Symptoms often include a strong urge to pee, frequent urination, and sometimes peeing during orgasm.
It is commonly caused by an overactive bladder, where the bladder muscle contracts too early.
In women, it can also be linked to the menopause.
Lifestyle changes, bladder retraining, and medicines are common treatments.
Pelvic floor exercises can help strengthen the muscles that control urination.
What is urge incontinence?
Urge incontinence means you have an urgent desire to pass urine and sometimes urine leaks before you have time to get to the toilet. It is quite a common type of incontinência urinária, with others including stress incontinence and overflow incontinence.

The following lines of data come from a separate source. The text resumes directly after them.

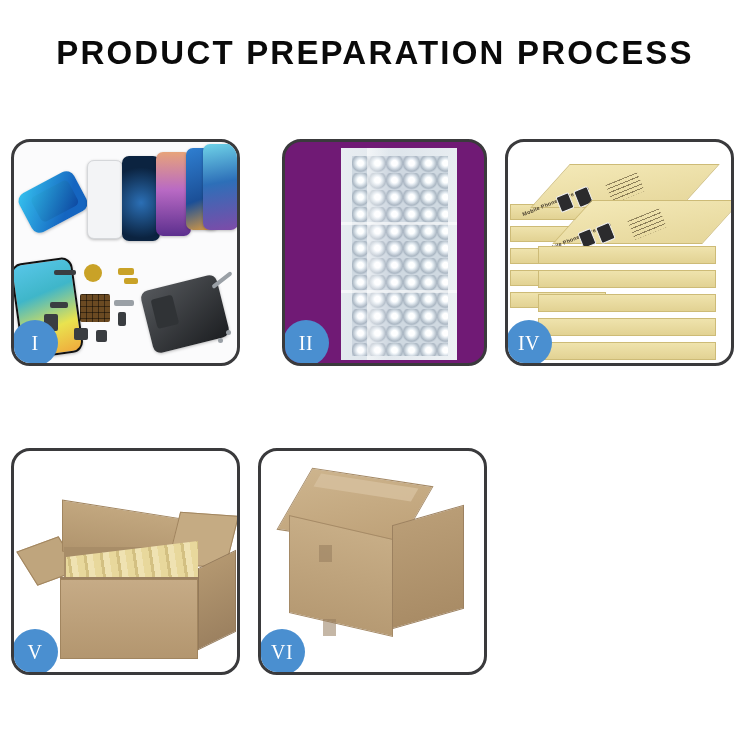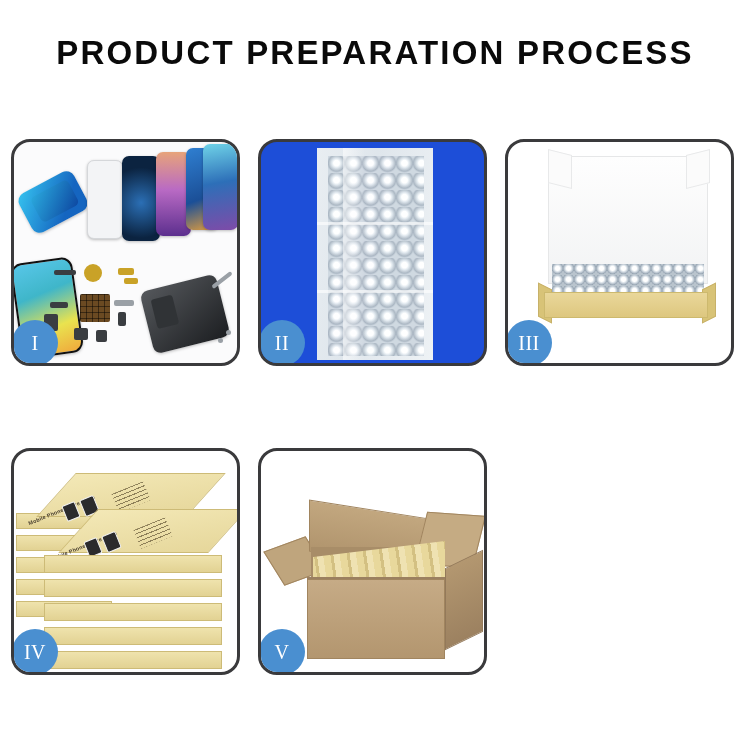"II" .p2 { background: #1d4ed8 -> #701a75; margin-left: none -> 24px }
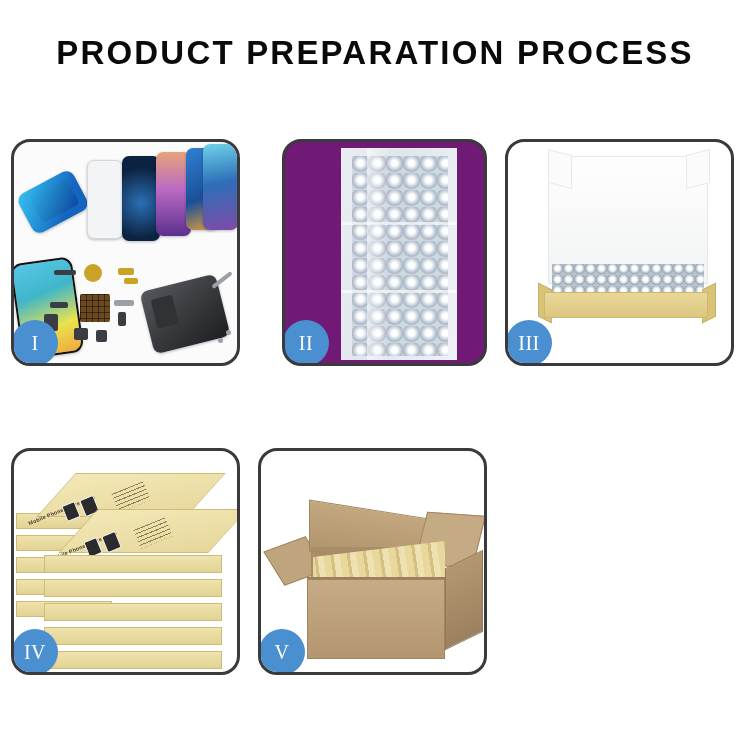"III" div.panel { html: <div> <div> <div></div> <div></div> <div></div> <div></div> <div></div> <div></div> <div></div> </div> <div>III</div> </div> -> none }
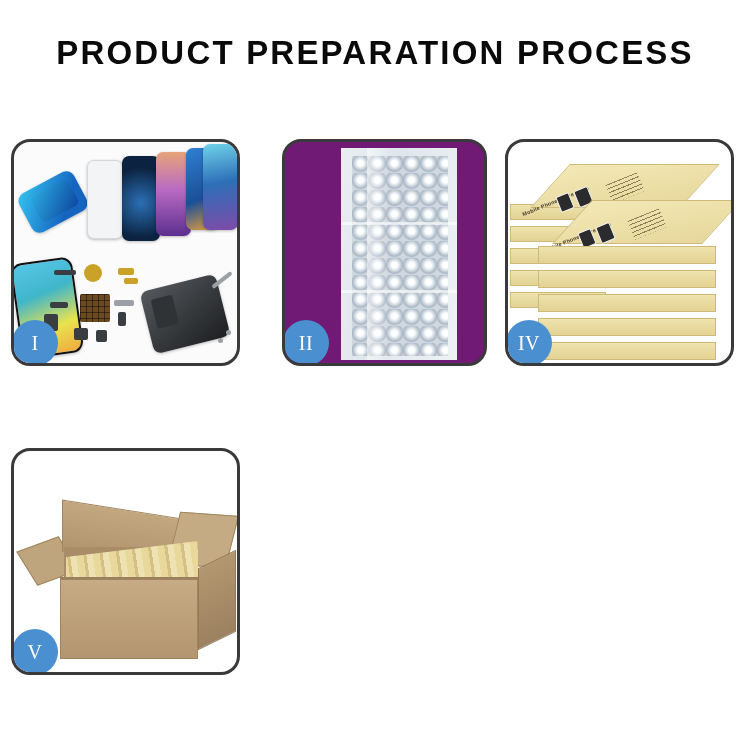"VI" div.panel { html: none -> <div> <div> <div></div> <div></div> <div></div> <div></div> <div></div> <div></div> </div> <div>VI</div> </div> }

Urgency and urge incontinence are often symptoms of an unstable or overactive bladder, also known as detrusor instability. (The detrusor muscle is the medical name for the bladder muscle.)
Urge incontinence symptoms
Intense urge to pee. The primary symptom of urge incontinence is the sudden desire to pass urine which you are not able to hold in.
Frequent urination. You also tend to pass urine more often than normal (this is called frequency). Sometimes this is several times during the night as well as many times during the day.
Peeing during orgasm. Some women also find that they leak urine during sex, especially during orgasm.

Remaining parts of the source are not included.